*** Records to process Section Begins ***

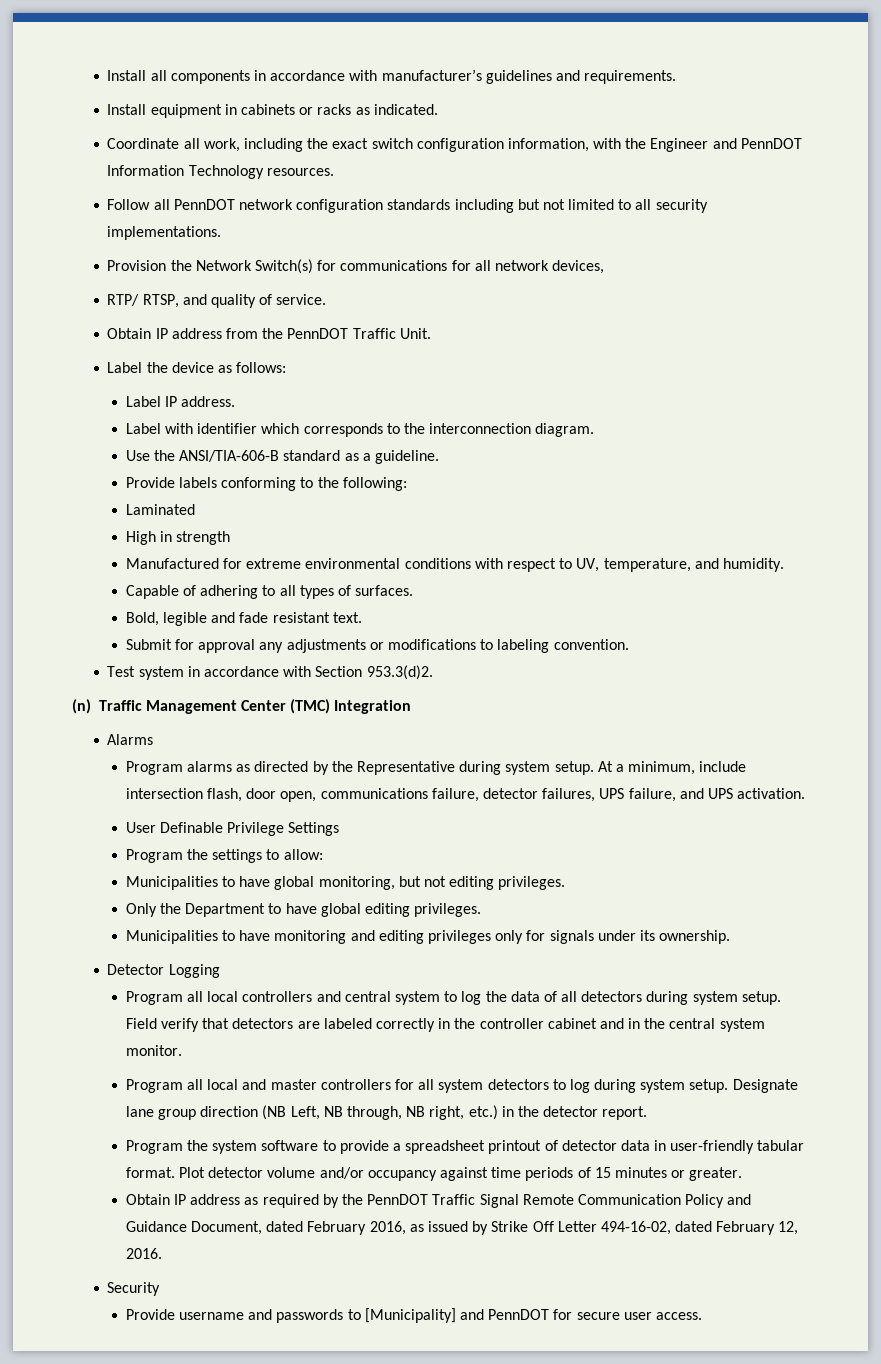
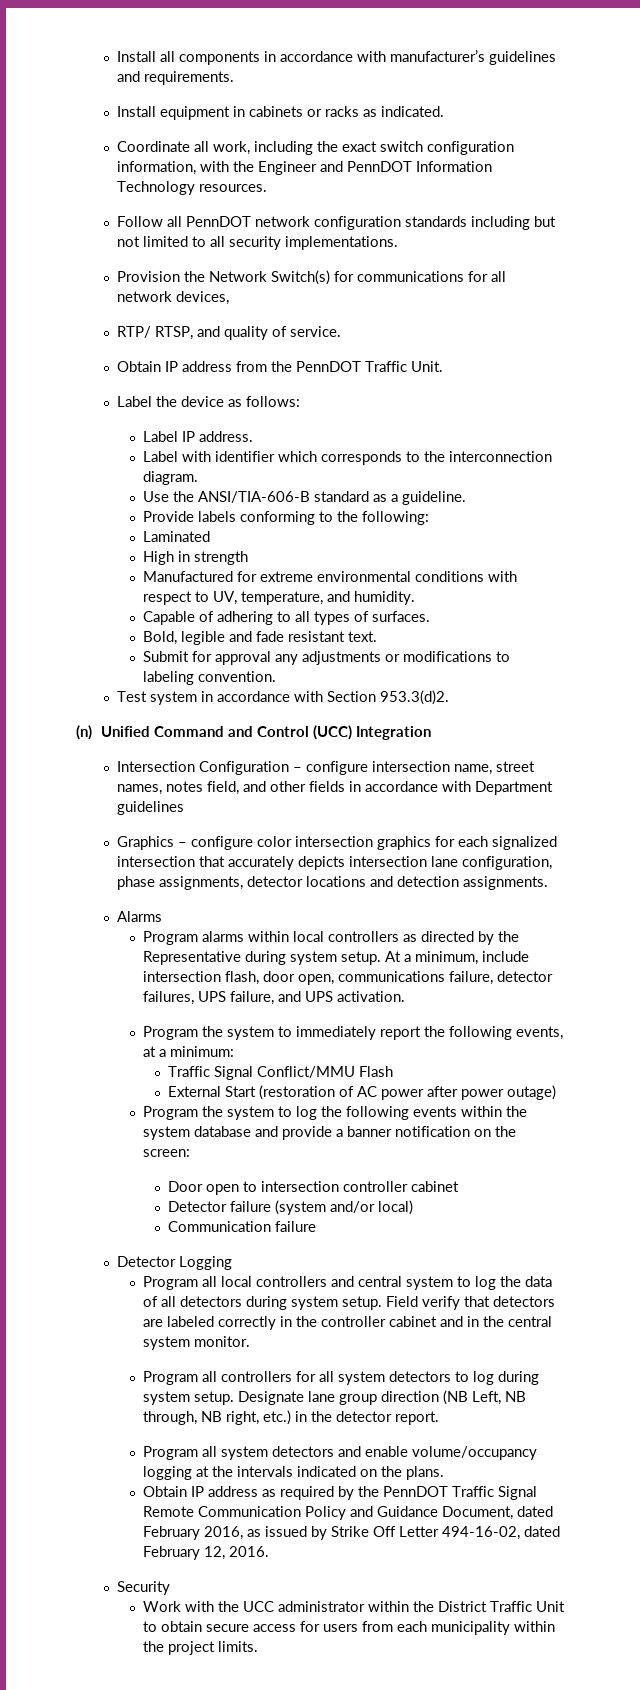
- (n) Traffic Management Center (TMC) Integration
+ (n) Unified Command and Control (UCC) Integration
+ Intersection Configuration – configure intersection name, street names, notes field, and other fields in accordance with Department guidelines
+ Graphics – configure color intersection graphics for each signalized intersection that accurately depicts intersection lane configuration, phase assignments, detector locations and detection assignments.
- Program alarms as directed by the Representative during system setup.
+ Program alarms within local controllers as directed by the Representative during system setup.
- User Definable Privilege Settings
- Program the settings to allow:
- Municipalities to have global monitoring, but not editing privileges.
- Only the Department to have global editing privileges.
- Municipalities to have monitoring and editing privileges only for signals under its ownership.
+ Program the system to immediately report the following events, at a minimum:
+ Traffic Signal Conflict/MMU Flash
+ External Start (restoration of AC power after power outage)
+ Program the system to log the following events within the system database and provide a banner notification on the screen:
+ Door open to intersection controller cabinet
+ Detector failure (system and/or local)
+ Communication failure
- Program all local and master controllers for all system detectors to log during system setup.
+ Program all controllers for all system detectors to log during system setup.
- Program the system software to provide a spreadsheet printout of detector data in user-friendly tabular format. Plot detector volume and/or occupancy against time periods of 15 minutes or greater.
+ Program all system detectors and enable volume/occupancy logging at the intervals indicated on the plans.
- Provide username and passwords to [Municipality] and PennDOT for secure user access.
+ Work with the UCC administrator within the District Traffic Unit to obtain secure access for users from each municipality within the project limits.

*** Records to process Section Ends ***

:: Problem requirements ::
Which lines above include the word "failure"? Show each one.

:: Written reply ::
+ Detector failure (system and/or local)
+ Communication failure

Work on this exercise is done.